**Exercise:** Below this line is the material. Write out only its lines from the one containing "[684,70,702,85] (2) -> [681,324,702,340] (b)" through the one containing "[684,268,702,283] (3) ->", both kept, exactly.

::: Source data

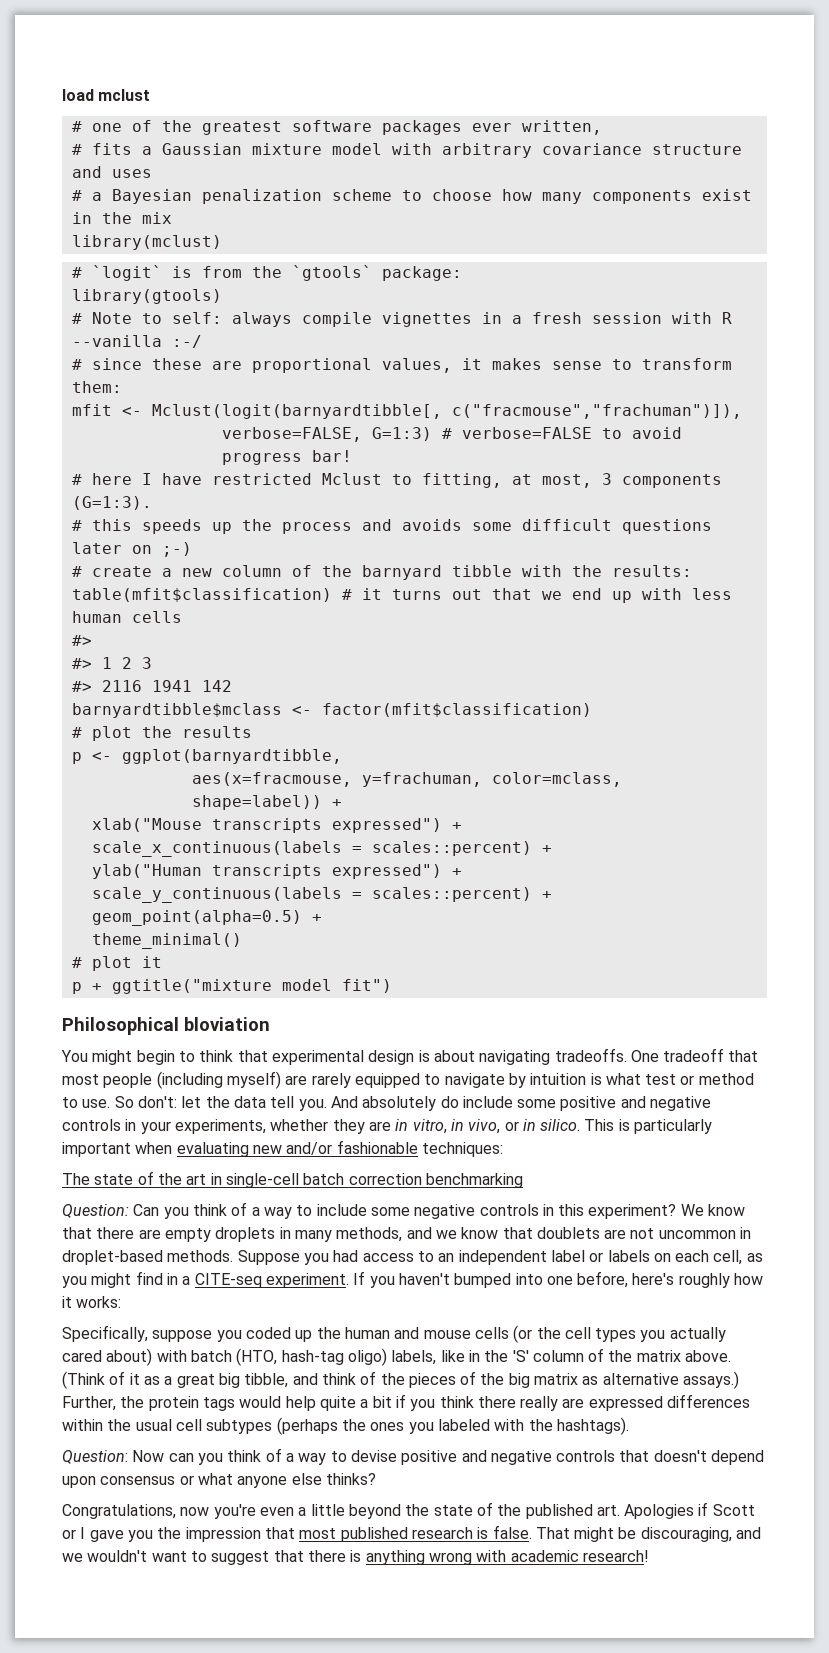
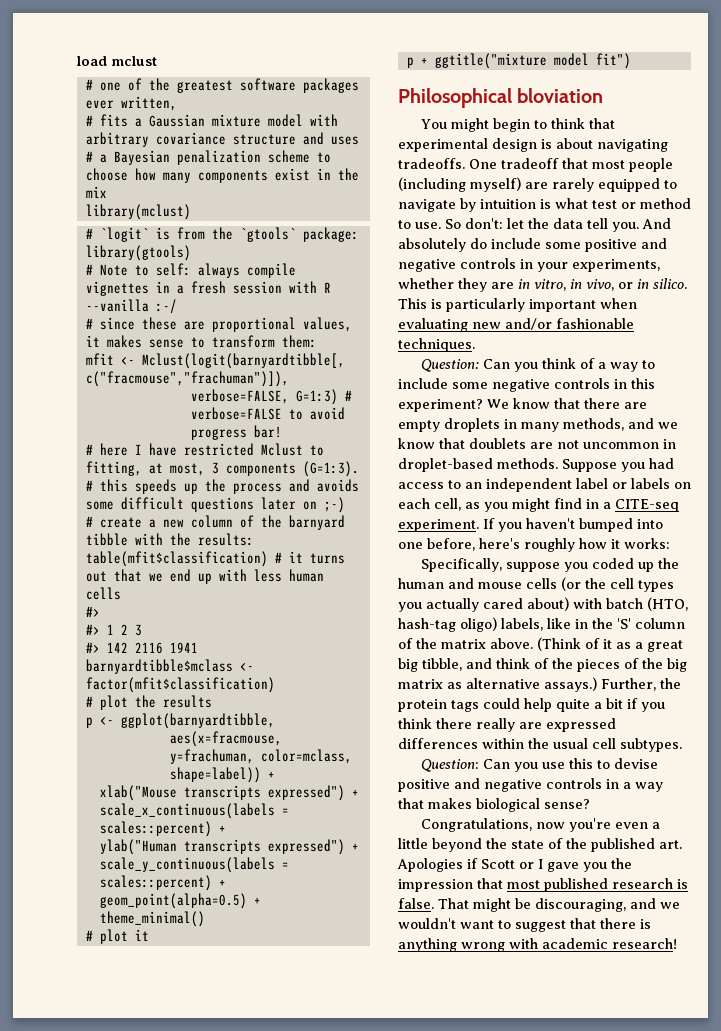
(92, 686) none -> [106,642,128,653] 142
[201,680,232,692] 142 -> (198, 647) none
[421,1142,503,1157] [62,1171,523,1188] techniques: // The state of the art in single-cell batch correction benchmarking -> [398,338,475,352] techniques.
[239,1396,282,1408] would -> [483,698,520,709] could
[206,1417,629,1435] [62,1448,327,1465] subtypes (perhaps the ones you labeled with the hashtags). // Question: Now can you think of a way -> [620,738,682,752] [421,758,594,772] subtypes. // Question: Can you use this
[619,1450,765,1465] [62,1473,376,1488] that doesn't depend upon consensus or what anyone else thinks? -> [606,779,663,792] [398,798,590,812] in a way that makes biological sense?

::::::
::: Source data

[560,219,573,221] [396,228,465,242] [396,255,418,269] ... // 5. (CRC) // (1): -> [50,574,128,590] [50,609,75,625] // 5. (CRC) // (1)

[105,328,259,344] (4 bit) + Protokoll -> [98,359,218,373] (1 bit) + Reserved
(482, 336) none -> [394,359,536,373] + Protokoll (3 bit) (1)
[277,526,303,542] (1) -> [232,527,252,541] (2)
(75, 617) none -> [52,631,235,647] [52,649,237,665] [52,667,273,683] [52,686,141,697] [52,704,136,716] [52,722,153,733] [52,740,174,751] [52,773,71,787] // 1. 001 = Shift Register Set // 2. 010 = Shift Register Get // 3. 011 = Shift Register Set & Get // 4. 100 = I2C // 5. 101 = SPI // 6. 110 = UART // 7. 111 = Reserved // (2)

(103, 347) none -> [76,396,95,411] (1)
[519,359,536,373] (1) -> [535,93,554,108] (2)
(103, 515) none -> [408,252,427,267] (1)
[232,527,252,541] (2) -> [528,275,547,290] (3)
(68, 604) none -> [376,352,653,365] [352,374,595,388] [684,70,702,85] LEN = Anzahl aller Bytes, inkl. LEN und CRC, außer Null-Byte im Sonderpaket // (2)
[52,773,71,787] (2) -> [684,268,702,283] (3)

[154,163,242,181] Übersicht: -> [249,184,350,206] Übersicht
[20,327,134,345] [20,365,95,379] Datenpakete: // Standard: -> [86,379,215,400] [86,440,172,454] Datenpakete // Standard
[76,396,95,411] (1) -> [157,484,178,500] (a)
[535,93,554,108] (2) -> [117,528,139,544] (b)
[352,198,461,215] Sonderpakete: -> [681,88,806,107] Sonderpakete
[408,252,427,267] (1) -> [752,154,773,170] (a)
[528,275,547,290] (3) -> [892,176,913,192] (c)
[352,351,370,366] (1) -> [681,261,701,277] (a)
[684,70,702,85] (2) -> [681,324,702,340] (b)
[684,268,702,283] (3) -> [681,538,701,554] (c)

::::::

**Task response:**
[684,70,702,85] (2) -> [681,324,702,340] (b)
[684,268,702,283] (3) -> [681,538,701,554] (c)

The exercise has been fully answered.